Look, I know I'm obsessed with the show but that doesn't mean it's good, it means that I'm too deep into it at this point to get out. There are good moments within the other seasons but in general? They were not good.
I'm sorry. I understand that they wanted to be creative and have a neat narrative and deep lore and all that. And they do! The narrative and lore is extremely deep.
But the plot? The characters??
Season one was an actual functional show that balanced character development, plot and dialogue with world building, lore and messaging.
The other seasons do not do that.
Season two bounced back and forth between like 16 characters. We got some development for some characters but even that was minimal compared to the character development in S1. And this isn't me complaining that the og group wasn't in S2 enough. That's not my issue. I would've loved to focus on a new group and I think that Jaime, Bart, Ed and Gar would've been super cool to focus on. I loved what character development they did have and I craved more.

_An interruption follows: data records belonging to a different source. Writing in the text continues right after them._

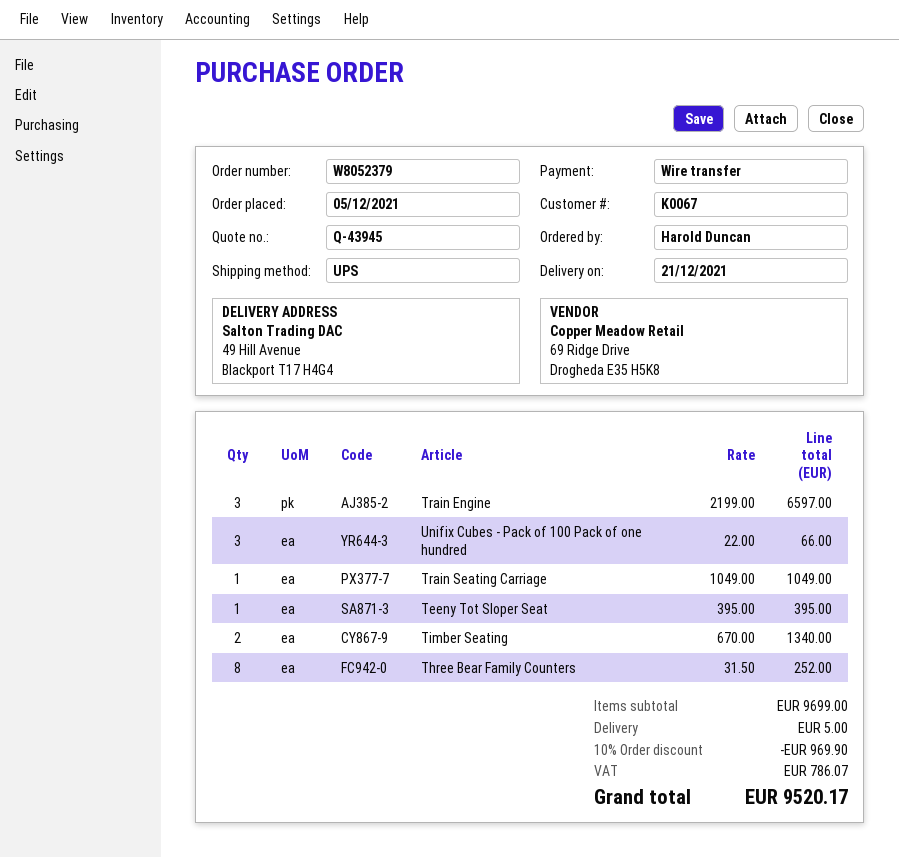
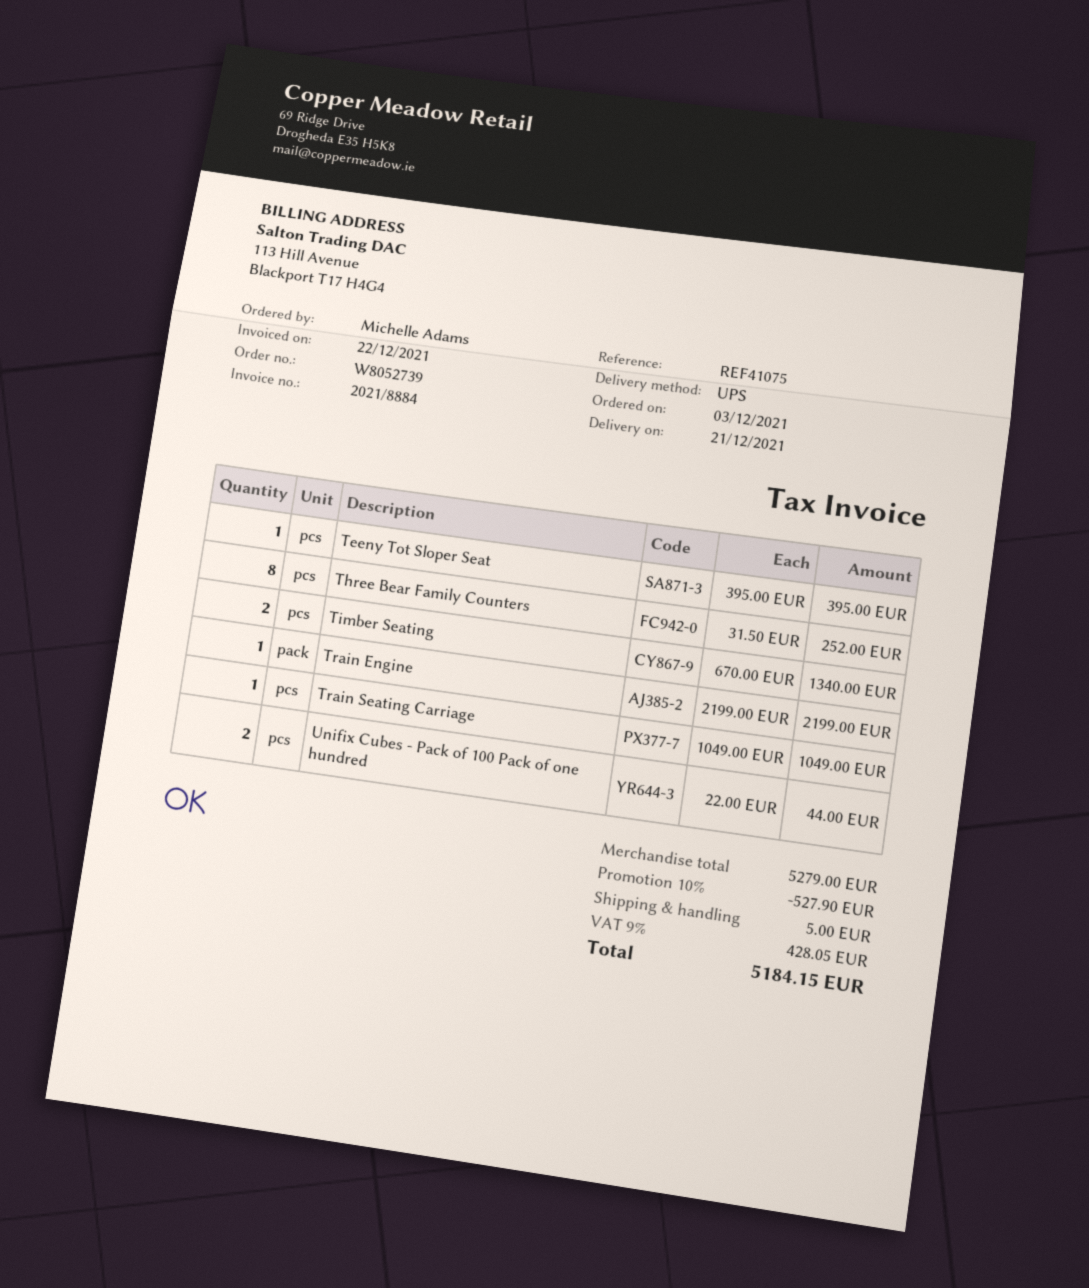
order number: W8052379 -> W8052739
order date: 2021-12-05 -> 2021-12-03
ordered by: Harold Duncan -> Michelle Adams
Train Engine: 3 x 2199.00 = 6597.00 -> 1 x 2199.00 = 2199.00
Unifix Cubes - Pack of 100 Pack of one hundred: 3 x 22.00 = 66.00 -> 2 x 22.00 = 44.00
subtotal: 9699.00 -> 5279.00
discount: 10% = 969.90 -> 10% = 527.90
tax: 786.07 -> 428.05
total: 9520.17 -> 5184.15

But the problem? The problem is when you have 16 fucking characters that you are trying to develop and shove into a coherent plot and have actual meaningful scenes. There just wasn't enough focus on S2. Imo, S2 was meh because the characters got left by the wayside. The plot, dialogue, world building, lore and messaging was fine, there just seemed to be a lack of heart/warmth in the show because of the characters. It's hard to get invested.
Then holy shit. S3 introduced more characters. And the plot got more contrived and 'big picture' to the point that it started to abstract. It felt like nothing mattered. There were no stakes, you were just watching things happen. There was 50 fucking things happening an episode and 80% of it was lore/world building. It felt like I was studying for a fictional history exam.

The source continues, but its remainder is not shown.